Чета Черчиллей получала огромное наслаждение от бесед с умным и очаровательным художником Сазерлендом, который приезжал в Чартуэлл осенью 1954 года на восемь 45-минутных сеансов. Сделав множество набросков углем и этюдов маслом, а также массу фотографий, он забрал все это и уехал работать в своей студии в деревне Троттисклифф, графство Кент, примерно в 20 милях от Чартуэлла. Таким образом, Черчилли не знали, как продвигается работа над портретом, хотя Клементина выражала уверенность, что все будет хорошо. Она призналась, что ей нравился красноречивый 51-летний художник, который также работал со стеклом и тканями, а позже спроектировал большой алтарный гобелен в восстановленном соборе Ковентри. «Господин Грэм Сазерленд – это нечто! – писала она дочери Мэри после первых трех сеансов. – И к тому же он очень привлекательный мужчина…» На основании этой оценки супруга Черчилля решает в начале девятой серии выразить уверенность, что художник не обманет их ожиданий. «К тому же, без сомнения, он твой поклонник, – заявляет Клемми. – Мой защитный инстинкт любящей жены говорит мне, что он не наемный убийца».
Но все это говорилось в начале сентября. Два месяца спустя, в конце ноября 1955 года, всего за десять дней до мероприятия законченная работа была наконец доставлена на Даунинг-стрит. Это был портрет сидящего человека в натуральную величину, высотой почти пять футов и шириной четыре фута (147,3 × 121,9 см). Черчилль немедленно его возненавидел. «Я выглядел там полным недоумком, – говорил он позже. – Как это они сегодня так пишут? Сидящим на унитазе! Да, вот сидит старик, тужится и тужится… Похож на забулдыгу, которого только что вытащили из канавы на Стрэнд-стрит».
Почти квадратный портрет имел сверхъестественное сходство с оригиналом, но это было сходство с одряхлевшим 80-летним стариком. Как сразу понял Кеннет Кларк, историк искусств и друг Сазерленда, художник проигнорировал популярные стереотипы, окружавшие героя Первой мировой войны, и сосредоточился на всеразрушающей физической реальности. Да, на портрете был изображен старый воин, и это бросалось в глаза: искра в глазах и сжатая челюсть блестяще передавали дерзкий дух Черчилля. Но это был дух, который уже боролся за выживание, дух, противостоявший явному телесному разложению, – и эта мысль перебивала все другие представления о Черчилле. «После войны он потратил много времени на описание и уточнение той роли, которую предназначил себе в истории, – писал его врач Чарльз Моран, – и для него стало большим потрясением то, что его идеи и мысли Грэма Сазерленда оказались настолько далеки друг от друга».
На следующее утро из резиденции на Даунинг-стрит выехал служебный автомобиль. Он доставил в Троттисклифф написанное в высокомерном тоне письмо, в котором премьер-министр фактически выносил Сазерленду приговор. «Я придерживаюсь того мнения, – писал Черчилль, – что картина, как бы виртуозно она ни была исполнена, не подходит для презентации на заседании обеих палат парламента…» Церемония, безусловно, может состояться, продолжал он, но при полном отсутствии портрета. Нет необходимости никому его показывать, поскольку парламентарии также заказали «в подарок мне прекрасную книгу, которую почти все они подписали, так что церемония сама по себе будет вполне полноценной».

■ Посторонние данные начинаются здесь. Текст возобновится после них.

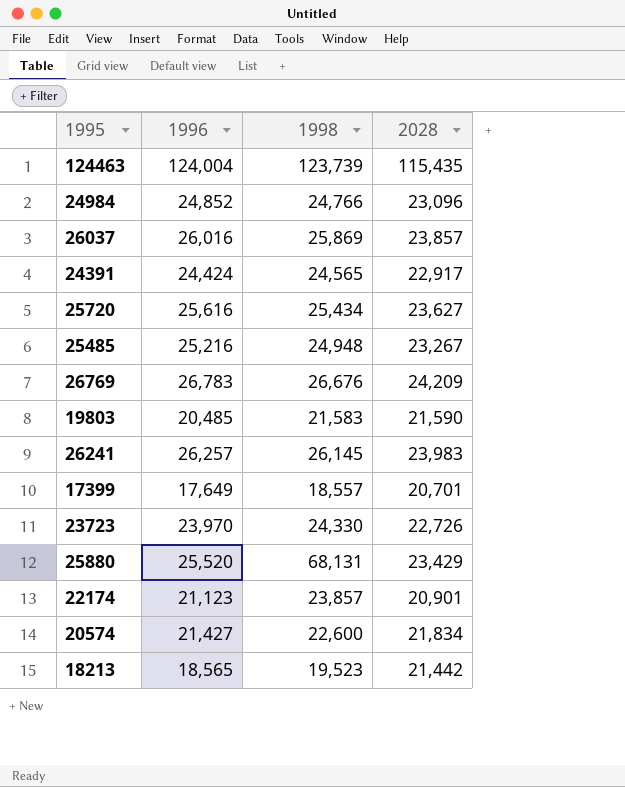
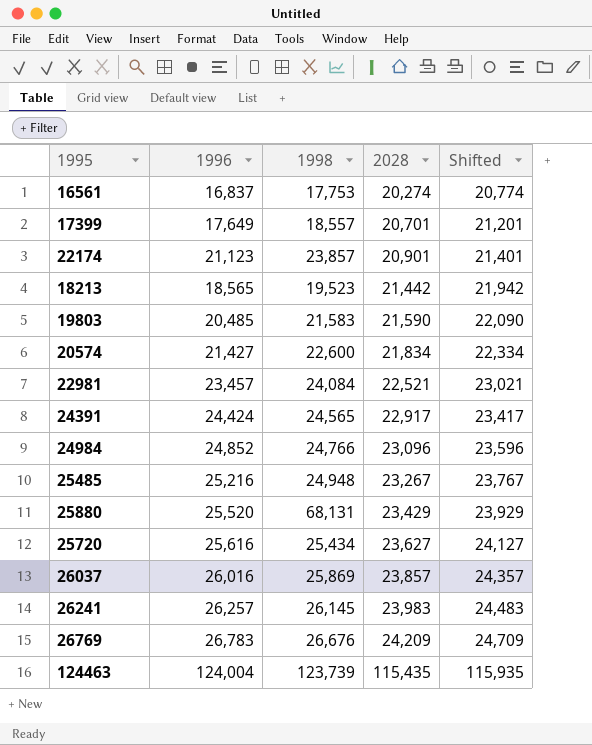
row order: none -> 2028 ascending
column Shifted | formula: none -> [2028] + 500
row 23723: 23,970 | 24,330 | 22,726 -> none
row 16561: none -> 16,837 | 17,753 | 20,274 | 20,774
row 22981: none -> 23,457 | 24,084 | 22,521 | 23,021

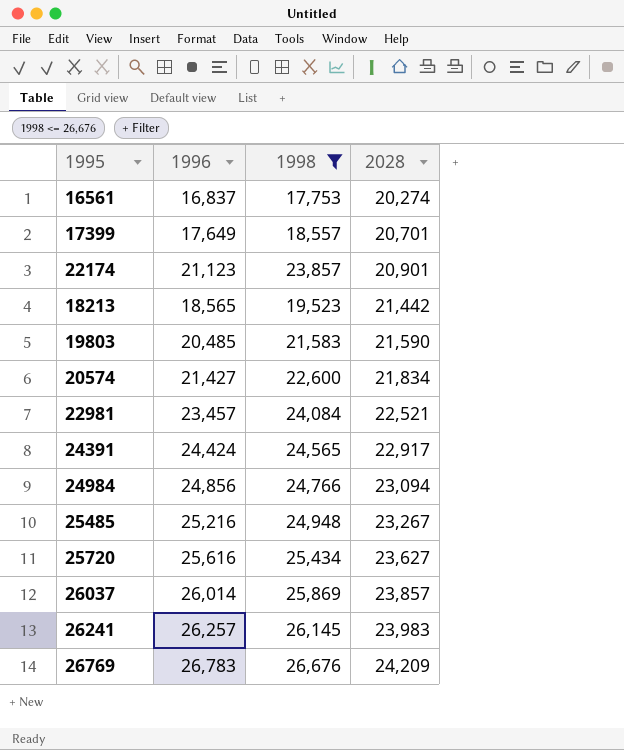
filter: none -> 1998 <= 26,676
column Shifted | formula: [2028] + 500 -> none
24984 | 1996: 24,852 -> 24,856
24984 | 2028: 23,096 -> 23,094
26037 | 1996: 26,016 -> 26,014

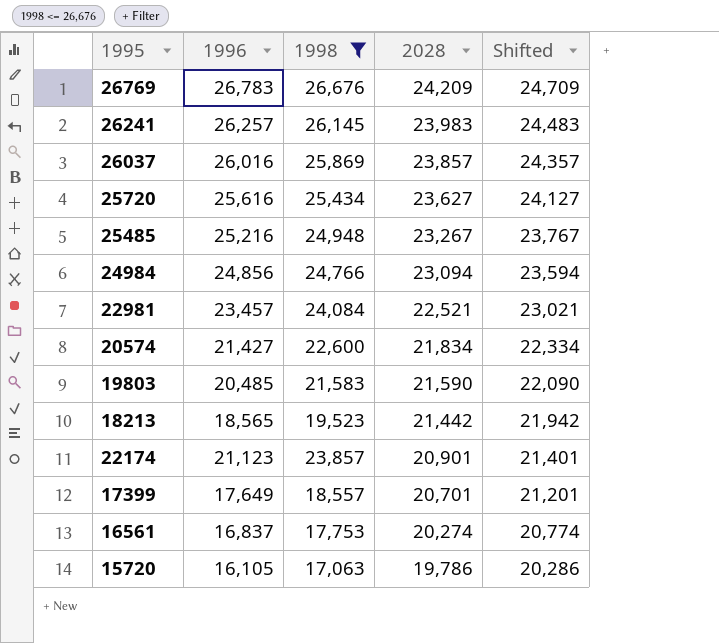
row order: 2028 ascending -> 2028 descending
column Shifted | formula: none -> [2028] + 500
row 24391: 24,424 | 24,565 | 22,917 -> none
26037 | 1996: 26,014 -> 26,016
row 15720: none -> 16,105 | 17,063 | 19,786 | 20,286

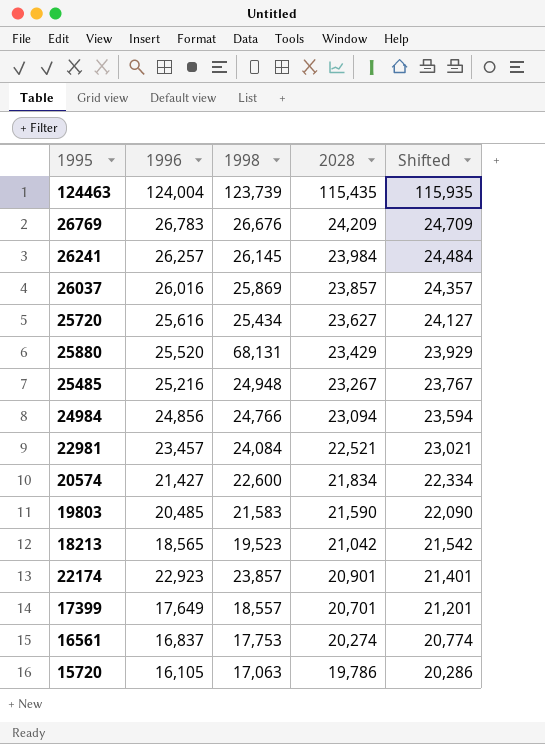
filter: 1998 <= 26,676 -> none
26241 | 2028: 23,983 -> 23,984
26241 | Shifted: 24,483 -> 24,484
18213 | 2028: 21,442 -> 21,042
18213 | Shifted: 21,942 -> 21,542
22174 | 1996: 21,123 -> 22,923

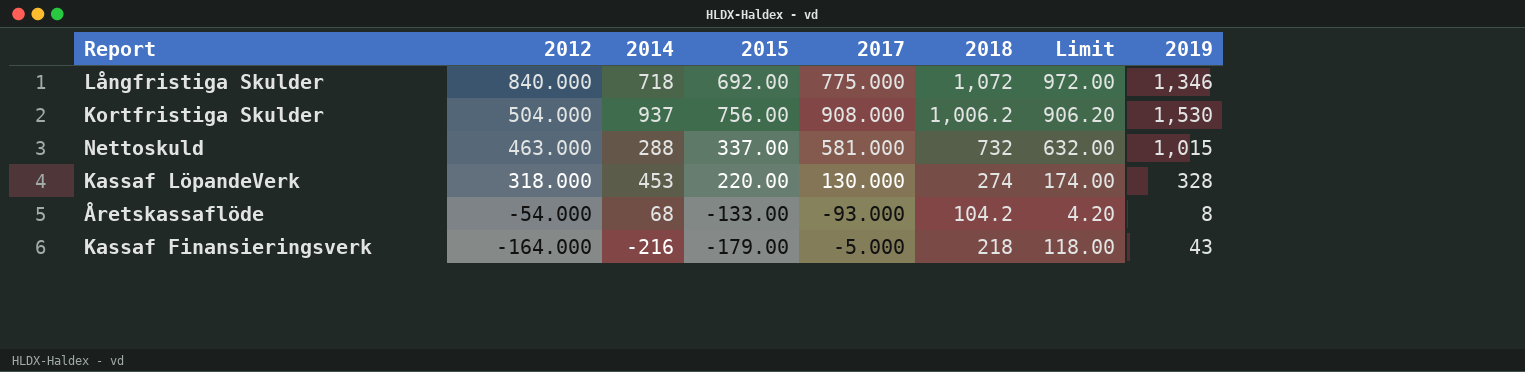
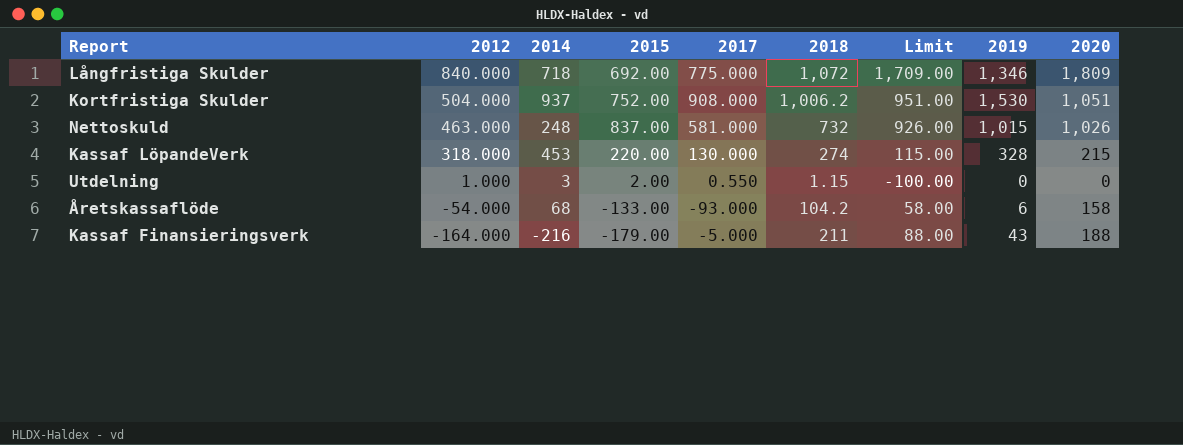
column Limit | formula: [2018] - 100 -> [2020] - 100
column 2020 | position: none -> 9
Kortfristiga Skulder | 2015: 756.00 -> 752.00
Nettoskuld | 2014: 288 -> 248
Nettoskuld | 2015: 337.00 -> 837.00
row Utdelning: none -> 1.000 | 3 | 2.00 | 0.550 | 1.15 | -100.00 | 0 | 0
Åretskassaflöde | 2019: 8 -> 6
Kassaf Finansieringsverk | 2018: 218 -> 211

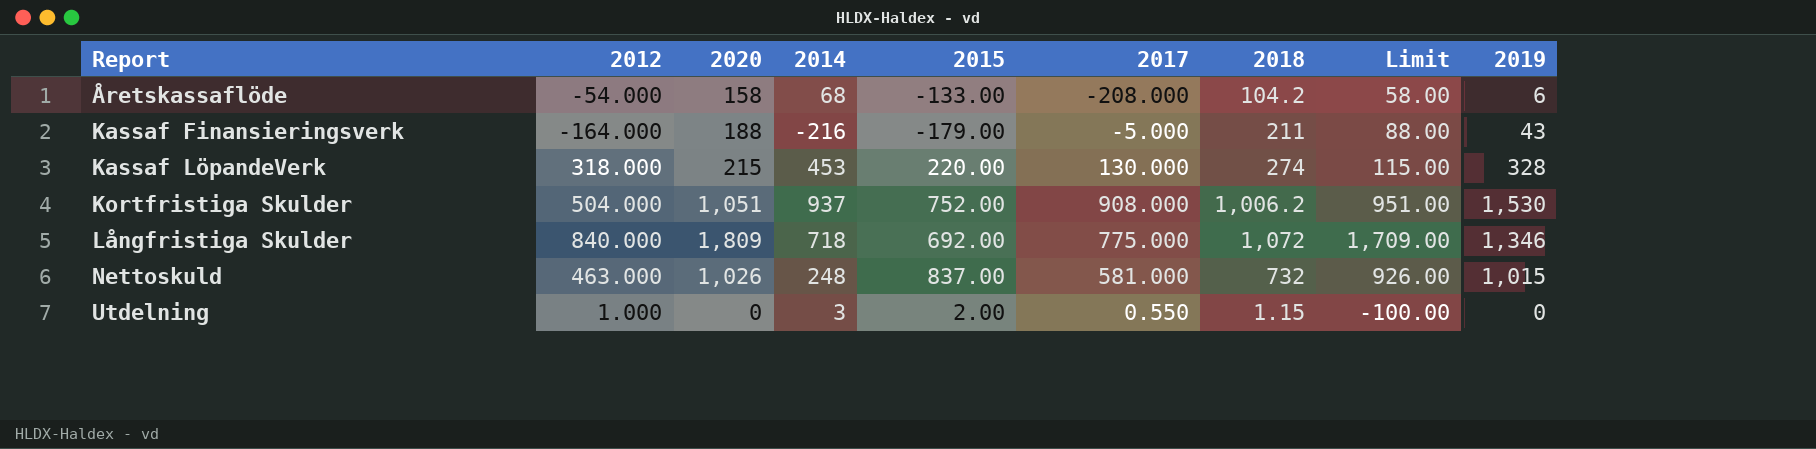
row order: 2012 descending -> Report ascending
column 2020 | position: 9 -> 3
Åretskassaflöde | 2017: -93.000 -> -208.000

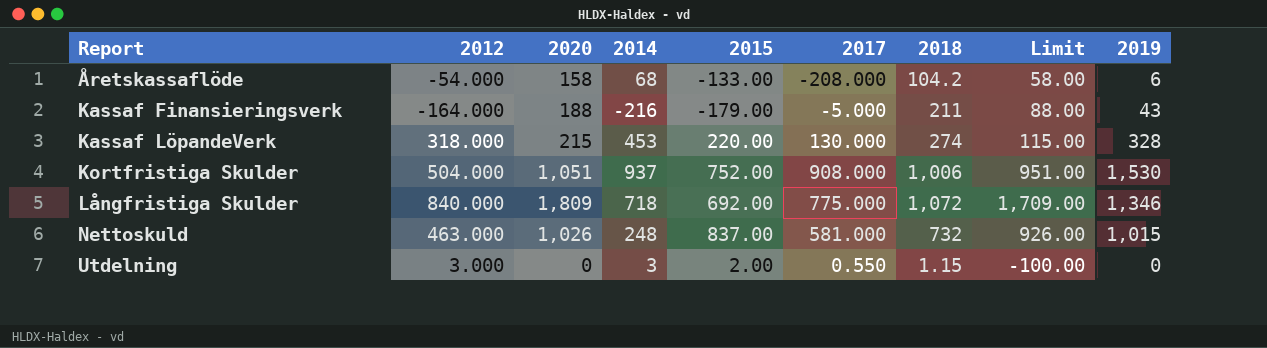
Kortfristiga Skulder | 2018: 1,006.2 -> 1,006
Utdelning | 2012: 1.000 -> 3.000

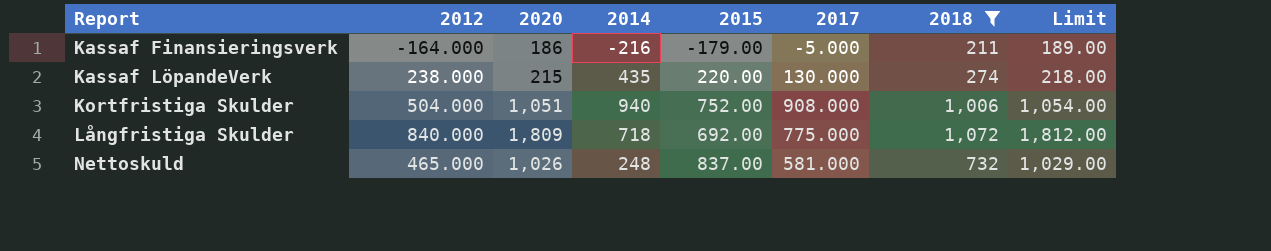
filter: none -> 2018 >= 211
column 2019 | position: 9 -> none
column Limit | formula: [2020] - 100 -> [2020] + 3
Kassaf Finansieringsverk | 2020: 188 -> 186
Kassaf LöpandeVerk | 2012: 318.000 -> 238.000
Kassaf LöpandeVerk | 2014: 453 -> 435
Kortfristiga Skulder | 2014: 937 -> 940
Nettoskuld | 2012: 463.000 -> 465.000

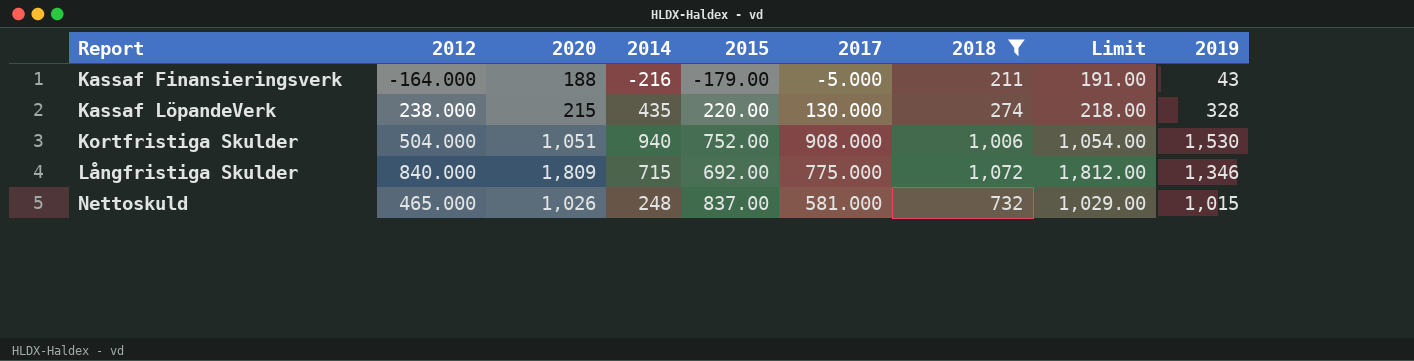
column 2019 | position: none -> 9
Kassaf Finansieringsverk | 2020: 186 -> 188
Kassaf Finansieringsverk | Limit: 189.00 -> 191.00
Långfristiga Skulder | 2014: 718 -> 715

Но уязвленный Сазерленд не собирался так легко сдаваться. Как могло чествование такого человека состояться без его картины? Посоветовавшись с Чарльзом Даути, председателем специального комитета, состоявшего из депутатов, заказавших портрет, Сазерленд приехал в Чартуэлл, чтобы сообщить, что если премьер-министр отклонит подарок, то это оскорбит многих депутатов. Черчилль должен публично принять картину. Times уже опубликовала ее фотографию, а их искусствовед похвалил картину за то, что она замечательно передает «характер человека, позировавшего художнику: это образ мощного и пытливого ума, который так хорошо познал мир, созданный без чрезмерной утонченности или слишком индивидуальной интерпретации».